*TASK DIRECTIONS:* Exactly and only the lines from the first entry through the line with "the this goods" should be copied, both ends included, with no pictures.

*STORED DATA:*

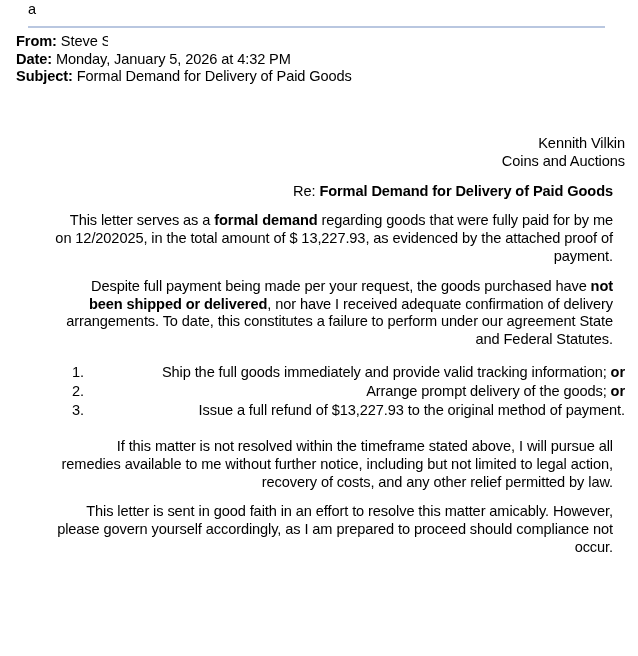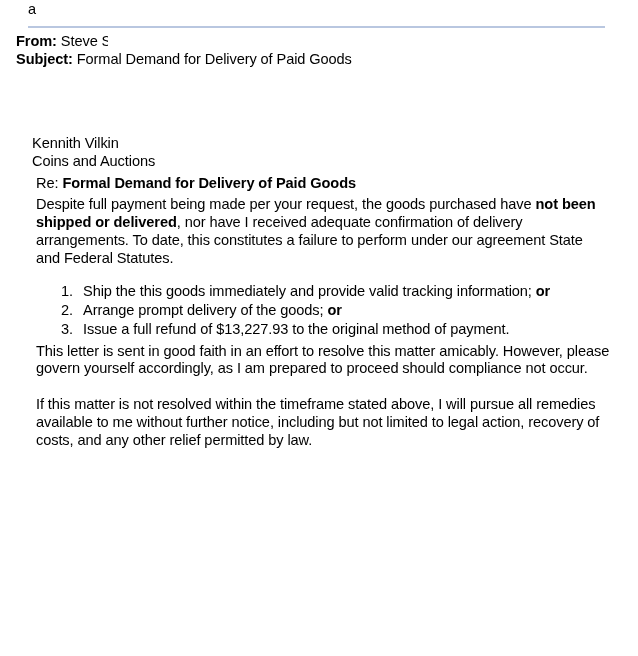"Date: Monday, January 5, 2026" div.hdr-line { html: none -> <div> <span>Date:</span><span> </span><span>Monday, January 5, 2026 at 4:32 PM</span> </div> }
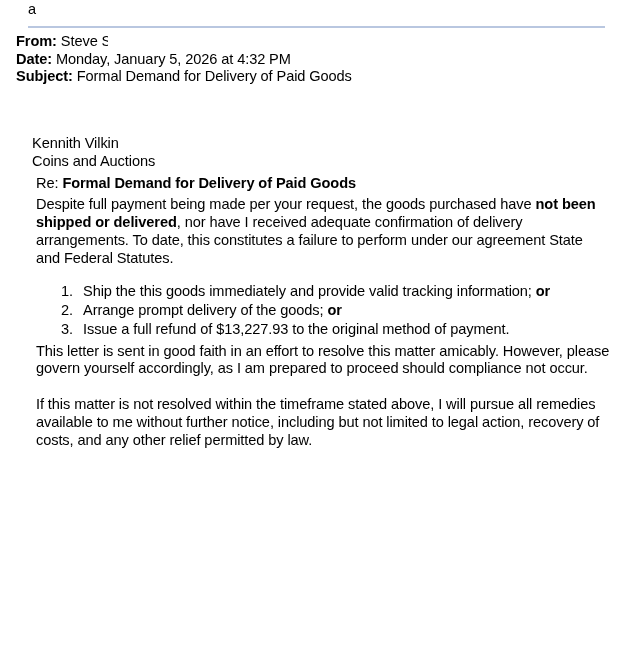"Kennith Vilkin" .letter { left: 32px -> 43px; text-align: none -> right }
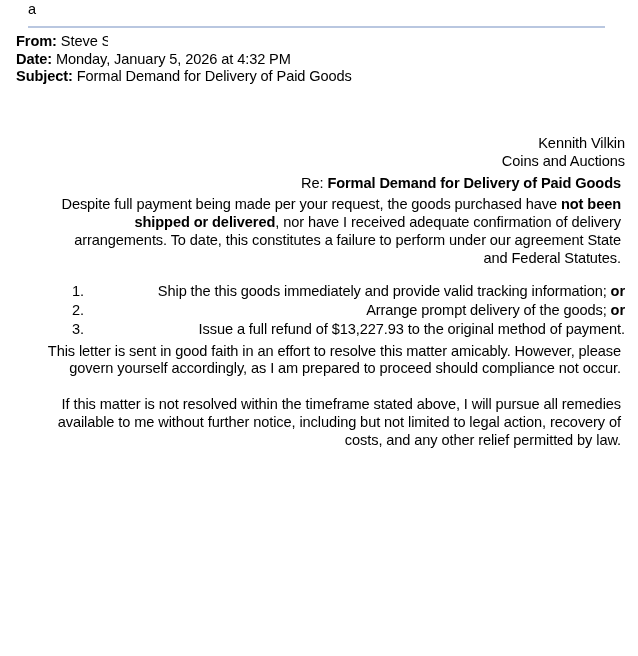"Re: Formal Demand for Delivery" p.para { margin: 4px -> 12px }
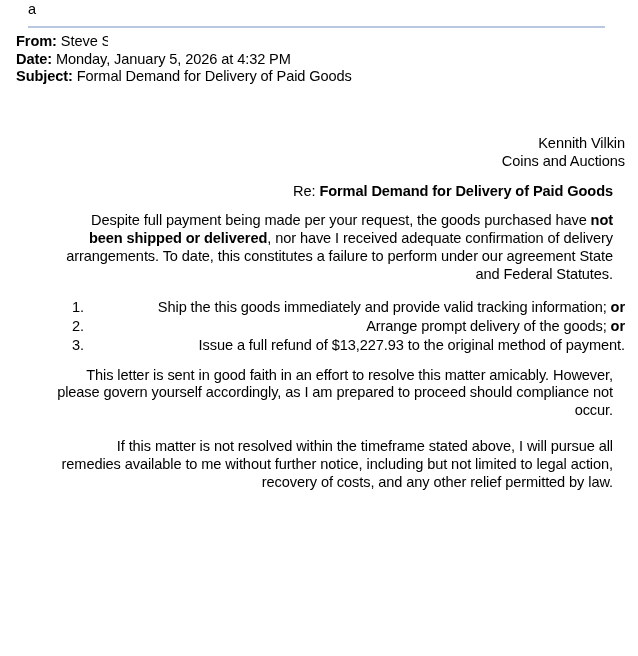"This letter serves as a" p.para { html: none -> <p><span>This letter serves as a </span><b>formal demand</b><span> regarding goods that were fully paid for by me on 12/202025, in the total amount of $ 13,227.93, as evidenced by the attached proof of payment.</span></p> }
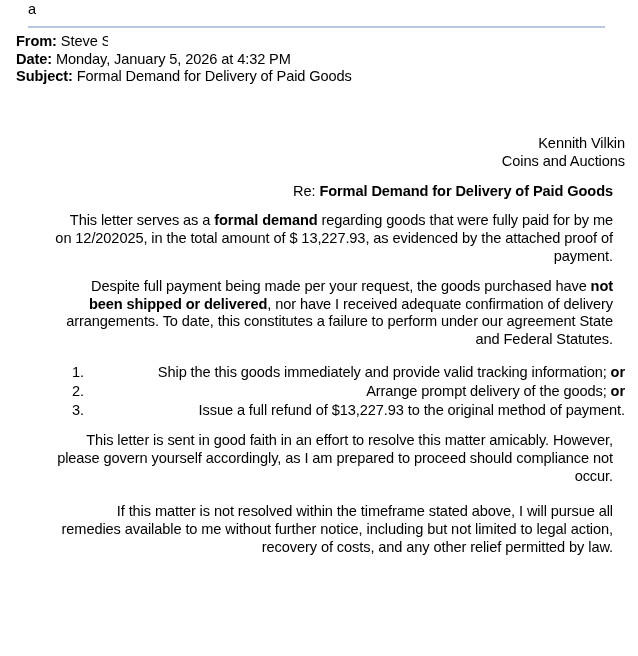"Ship the this goods immediately" span { text: this -> full }
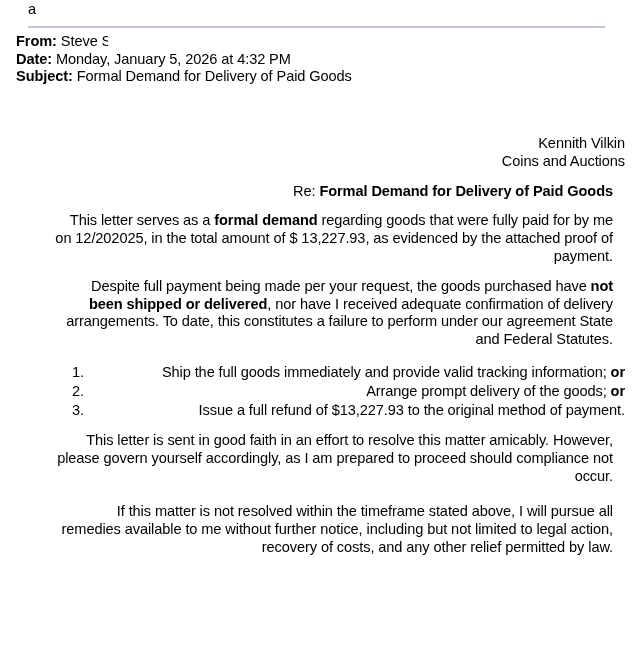"This letter is sent in" p.para { order: before "If this matter is not" -> after "If this matter is not" }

*RESULT OF THIS EXERCISE:*
"Date: Monday, January 5, 2026" div.hdr-line { html: none -> <div> <span>Date:</span><span> </span><span>Monday, January 5, 2026 at 4:32 PM</span> </div> }
"Kennith Vilkin" .letter { left: 32px -> 43px; text-align: none -> right }
"Re: Formal Demand for Delivery" p.para { margin: 4px -> 12px }
"This letter serves as a" p.para { html: none -> <p><span>This letter serves as a </span><b>formal demand</b><span> regarding goods that were fully paid for by me on 12/202025, in the total amount of $ 13,227.93, as evidenced by the attached proof of payment.</span></p> }
"Ship the this goods immediately" span { text: this -> full }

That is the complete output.